Maturidade de gestão

Por que o jurídico não se integra plenamente à gestão das organizações de Saúde?

Mudança nos padrões de pensamento e atuação dos profissionais envolvidos é chave para aproximar departamento das decisões de gestão

por Agnaldo Bahia

O departamento jurídico de uma organização, seja ele terceirizado ou não, deveria ser encarado como um dos mais importantes ativos na gestão de qualquer negócio. Infelizmente, o que se observa na maioria delas é um afastamento do jurídico da gestão do dia a dia, e a não utilização desse ativo no momento de discutir estrategicamente os rumos empresariais. O objetivo desse texto é investigar as razões do problema para que a sua iluminação permita a busca por uma postura diferente, que resulte no melhor aproveitamento desse ativo tão importante.

O jurídico de uma organização é comumente utilizado quando há um problema a ser resolvido ou quando uma providência judicial ou administrativa demanda pessoal especializado. Em instituições mais organizadas e com um maior grau de maturidade de gestão, o jurídico é chamado para dirimir dúvidas e participar de algumas discussões, mas o que se percebe é um distanciamento entre esses profissionais e os responsáveis pela gestão e condução dos negócios. Várias razões concorrem para que essa situação ocorra. Algumas serão analisadas a seguir.

A complexidade do universo jurídico é a primeira grande razão para que não haja uma maior integração com a gestão da empresa. Os temas jurídicos são áridos e não são fáceis de digerir pelos não iniciados. O processo de interpretação das leis e sua consequência na operação e estratégia empresarial costumam gerar divergência e dúvida entre os profissionais habilitados. A própria aplicação da norma não é um processo pacífico, uma vez que o Brasil é um país onde os juízes costumam decidir sobre os temas sem atentar para o pronunciamento prévio dos seus pares e das cortes superiores, numa dinâmica que gera uma absurda sensação de insegurança jurídica.

O gestor, que costuma trabalhar com uma grande quantidade de temas que demandam a sua atenção, acaba se sentindo desestimulado a adentrar neste universo de complexidade formal, onde a linguagem e a interpretação demandam tempo e paciência. No segmento da Saúde, há o agravante da quantidade de órgãos que regulam a atividade das entidades prestadoras de serviço. Há o Ministério da Saúde, a Agência Nacional de Saúde Suplementar (ANS), a Agência Nacional de Vigilância Sanitária (Anvisa), o Conselho Federal de Medicina (CFM), entre outras que em algum momento interferem nas ações do setor.

Há, por fim, uma observação envolvendo os consultores jurídicos que precisa ser feita. A maioria dos advogados encontra no formalismo e no debate dois grandes lastros de sua educação profissional.
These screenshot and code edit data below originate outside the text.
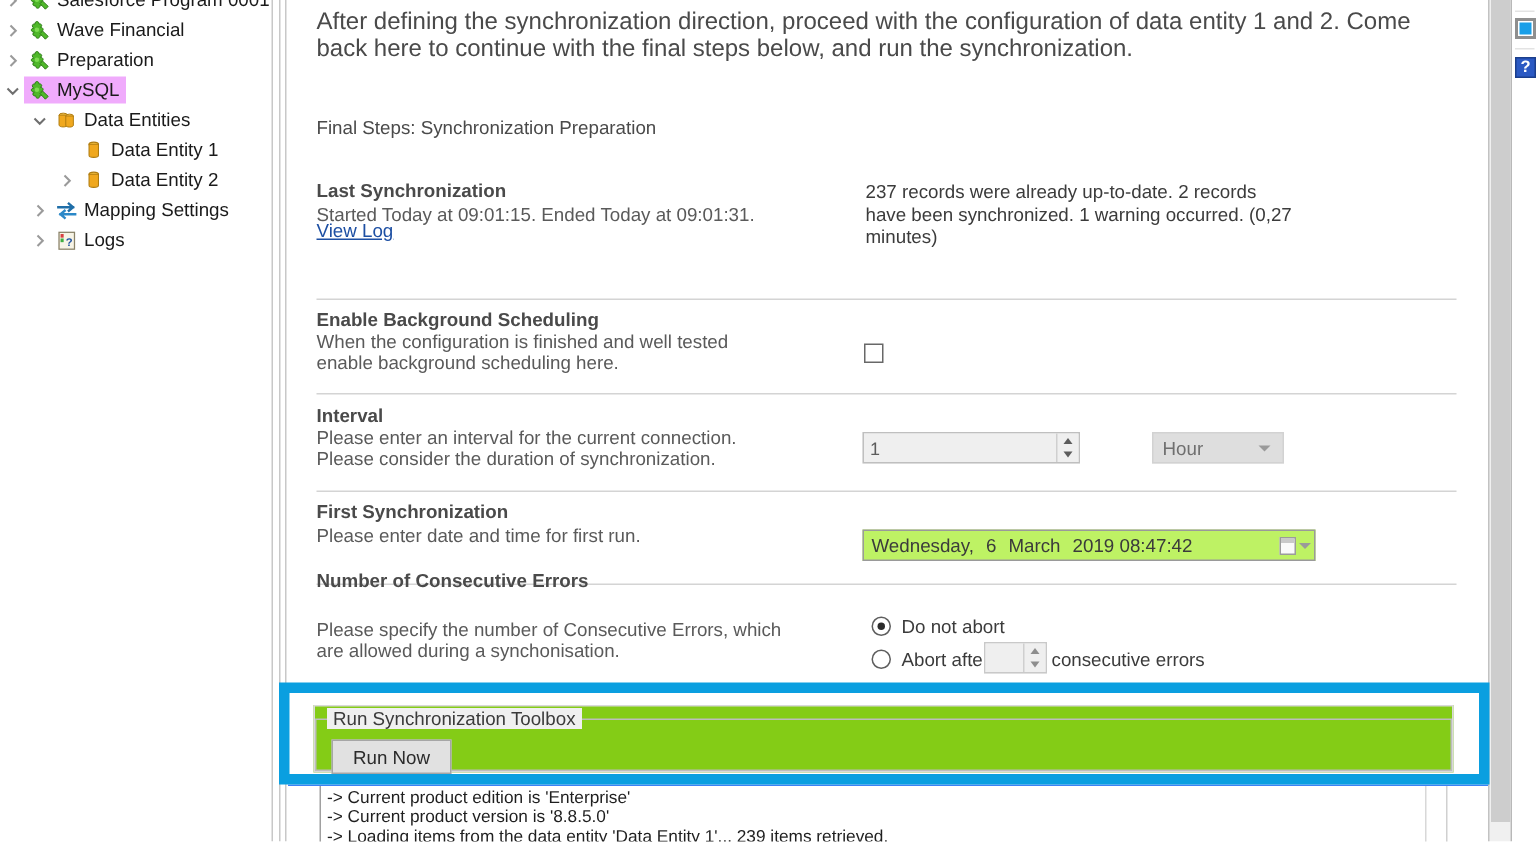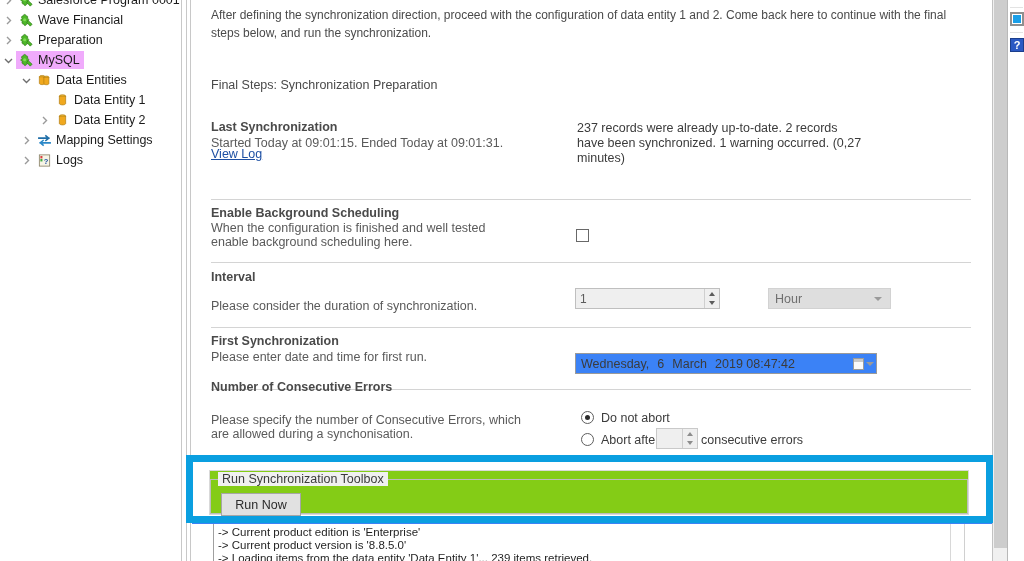"After defining the synchronization" .intro-text { font-size: 12px -> 16px }
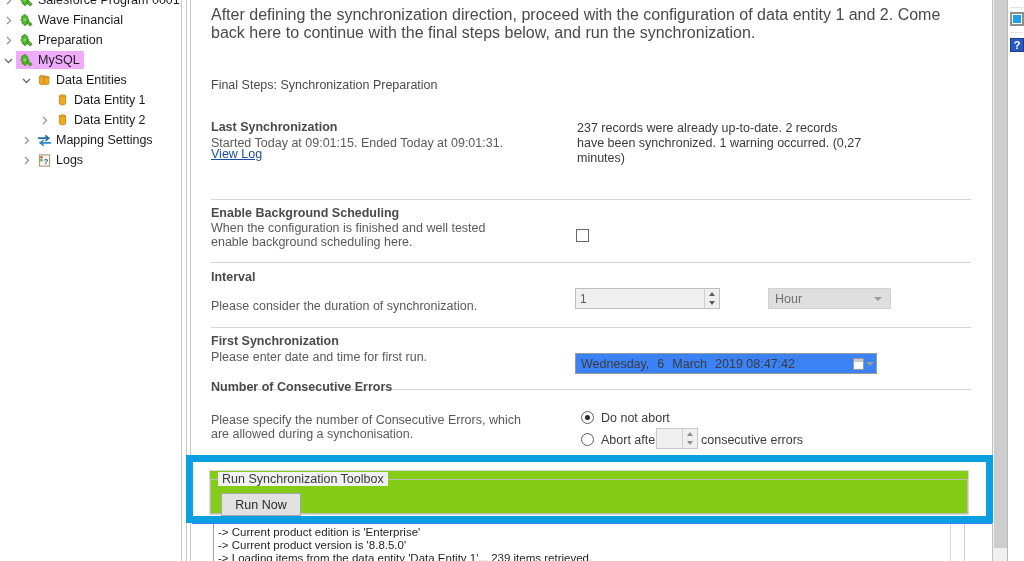"Please enter an interval for" div.row-desc { html: none -> <div>Please enter an interval for the current connection.</div> }
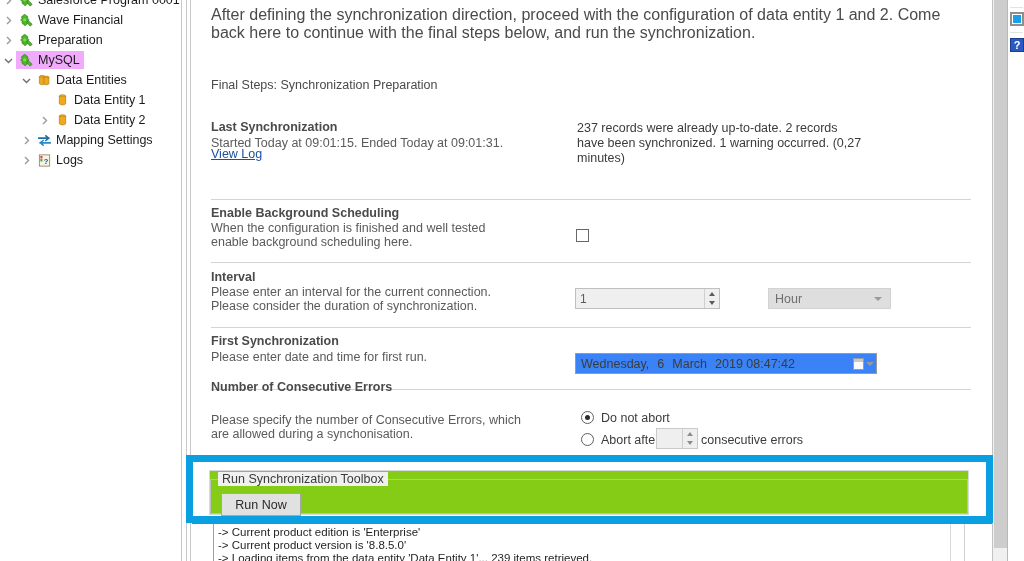"Hour" div.combo { width: 123px -> 88px }
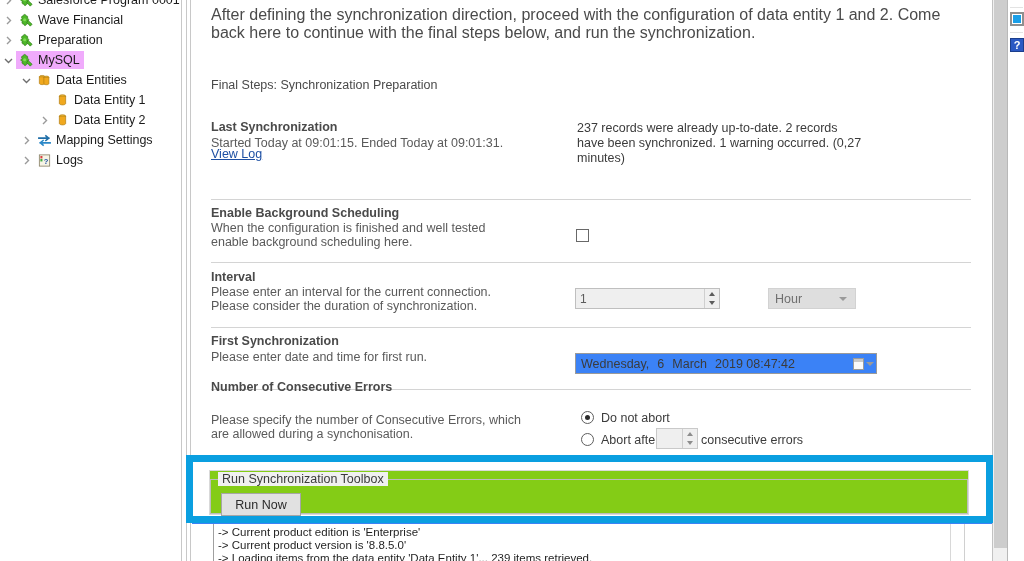"Wednesday," .datepicker { background: #3b82f6 -> #bef264 }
Não há, ainda, o cuidado das universidades em trabalhar os aspectos da comunicação e gestão como um elemento essencial do curso de Direito. Assim, esses profissionais costumam ser excepcionais nos aspectos técnicos, mas pecam na hora de se comunicar com aqueles que não possuem a mesma formação. É só observar uma reunião envolvendo empresários e advogados para perceber que os primeiros gostariam de mais objetividade enquanto os segundos, de mais tempo para desenvolver as suas teses.

Quem mais perde é a organização, que se vê privada de uma relação essencial para o seu desenvolvimento. Uma proposta de aproximação entre a gestão e o jurídico depende do reconhecimento de que as partes precisam uma da outra e que essa interação só ocorrerá se ambas decidirem mudar os seus padrões de pensamento e atuação, buscando uma maior aderência para se adaptar às demandas do outro.

O jurídico precisa entender que a dinâmica empresarial não é a mesma que a sua, tentando ser mais objetivo e direto nas suas recomendações. Já o gestor precisa compreender que cada área possui a sua lógica e processo, buscando ser mais paciente para compreender o universo jurídico. Só assim haverá uma integração num nível capaz de potencializar o que cada área poderá agregar para a outra.

Agnaldo Bahia é advogado especialista em Saúde, consultor, professor universitário e diretor jurídico da Associação dos Hospitais e Serviços de Saúde do Estado da Bahia (AHSEB).